> [Description of the task]: Scan the data below for the string "padding". Show every line where it turns up.

[Data items]

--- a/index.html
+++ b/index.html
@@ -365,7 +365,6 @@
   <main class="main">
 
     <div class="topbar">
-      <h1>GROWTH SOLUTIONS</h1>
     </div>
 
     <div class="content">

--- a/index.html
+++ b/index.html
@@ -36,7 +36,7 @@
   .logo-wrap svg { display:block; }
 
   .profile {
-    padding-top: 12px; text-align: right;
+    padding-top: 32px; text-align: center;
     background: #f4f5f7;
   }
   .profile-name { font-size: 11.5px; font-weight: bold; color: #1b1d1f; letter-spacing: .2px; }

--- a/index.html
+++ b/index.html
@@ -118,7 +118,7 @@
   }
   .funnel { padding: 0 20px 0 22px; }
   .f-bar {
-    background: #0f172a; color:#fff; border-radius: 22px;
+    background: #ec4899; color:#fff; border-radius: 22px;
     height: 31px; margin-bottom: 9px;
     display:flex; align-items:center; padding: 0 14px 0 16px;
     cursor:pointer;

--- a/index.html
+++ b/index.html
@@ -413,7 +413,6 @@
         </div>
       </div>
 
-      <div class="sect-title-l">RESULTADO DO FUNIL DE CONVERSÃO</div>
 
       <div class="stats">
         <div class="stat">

> [Solved exercise]:
-    padding-top: 12px; text-align: right;
+    padding-top: 32px; text-align: center;
   .funnel { padding: 0 20px 0 22px; }
     display:flex; align-items:center; padding: 0 14px 0 16px;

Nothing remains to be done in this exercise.